After Roberto Rossellini departed abruptly, directing chores fell to associate producer Bob McNaught, who handles his extra job very well. The film is largely a four-handed piece, and once again, Joan handles herself very well against the, often, formidable Burton and veteran Sidney –as does then newcomer, Cy Grant—though in Burton’s case, this was his last film under his Fox contract, and he seems to be merely coasting in this role. No surround sound for Sea Wife, only Dolby 2.0 stereo, but the picture quality is fine. The Jamaican locations are largely wasted, though and the dinghy sequences have obviously been filmed in a studio tank.
Slick and Glossy, Rally ’Round the Flag, Boys is easily the weakest and most puzzling curiosity in the set.
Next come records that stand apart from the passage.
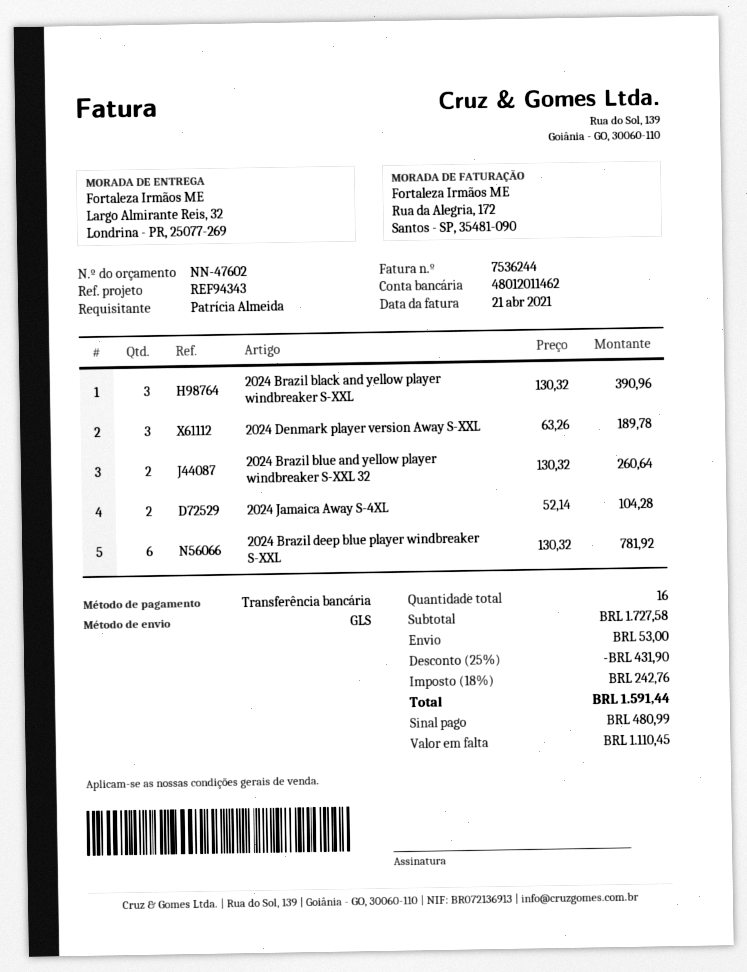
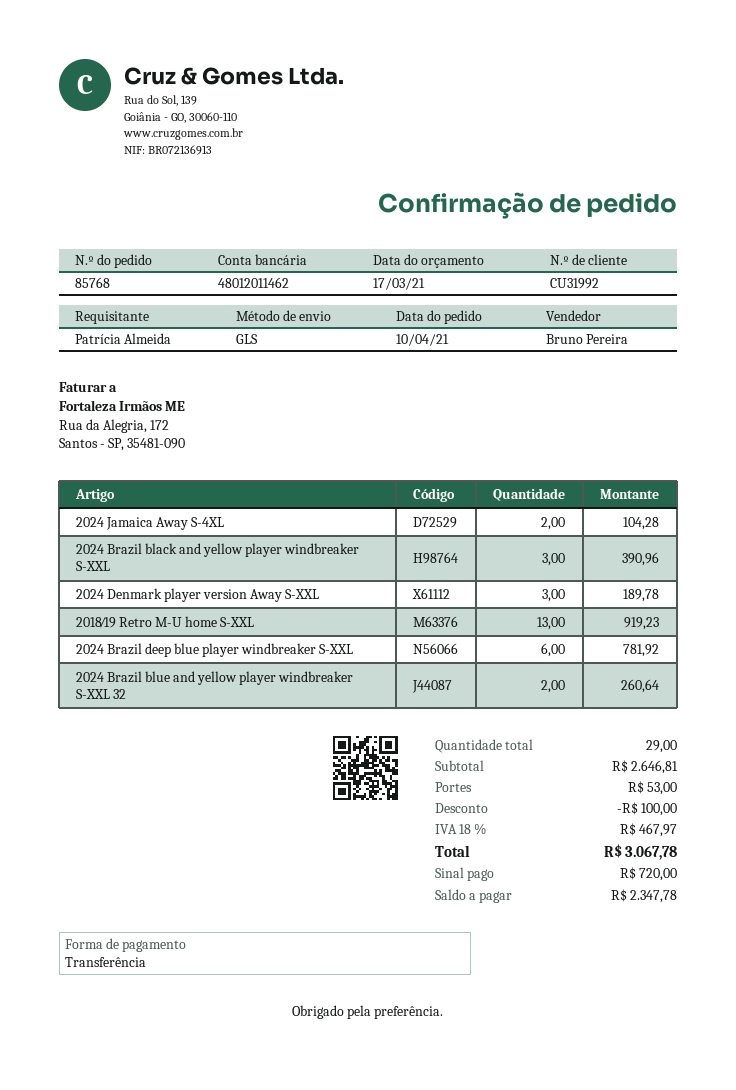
2018∕19 Retro M-U home S-XXL: none -> 13 for 919.23
total quantity: 16 -> 29
subtotal: 1727.58 -> 2646.81
discount: 431.90 -> 100.00
tax: 18% = 242.76 -> 18% = 467.97
total: 1591.44 -> 3067.78
deposit: 480.99 -> 720.00
balance: 1110.45 -> 2347.78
Based on a best selling book (probably only in America) it stars Paul Newman—right after Somebody Up There Likes Me—and his wife, Joanne Woodward—right after her Oscar-winning performance in The Three Faces of Eve, teamed in ‘one of the wittiest satires of our time’, as it was described at the time. Unfortunately, this film breaks the cardinal rule of comedy by not being funny. It swings—no, staggers—unsteadily between an excruciatingly un-funny to mildly amusing farce, at best. Joanie has only a supporting role in this mess, along with Jack Carson, and yet they effortlessly manage to steal every scene they’re in. The plot involves a top-secret army project being established in a swish New England town, despite the protests of the local citizenry—led by serial committee member, Joanne Woodward. Hapless husband, Paul Newman finds his reserved Navy status being reactivated, placing him in direct conflict with his wife, who already suspects him—quite wrongly—of having an affair with her best friend, Joanie. Oh, and there’s a chimpanzee in it, too. There’s probably a lot more to it than that, but I fell asleep in the middle.
Newman used to profess embarrassment over his role in the unfairly maligned The Silver Chalice, but it’s this film he should have avoided. Surprisingly, there is very little screen chemistry between Newman and Woodward, either. Beautifully shot by Leon Shamroy, the transfer is stunning—the better to show off Joanie’s slinky outfits—but this one is strictly for die-hard Newman and Woodward fans.
To sum up: a reasonably priced collection of a fairly mixed bag of movies with only Joan Collins in common. All with beautiful transfers of restored prints, trailers and press books on each disc, sparse commentaries on each by Aubrey Solomon, an envelope of stills inside each case and a nice little introductory booklet to round of the package. The discs in the set are contained in those nice slimline cases, which take up so much less room, but are all available separately, presumably in standard keep cases.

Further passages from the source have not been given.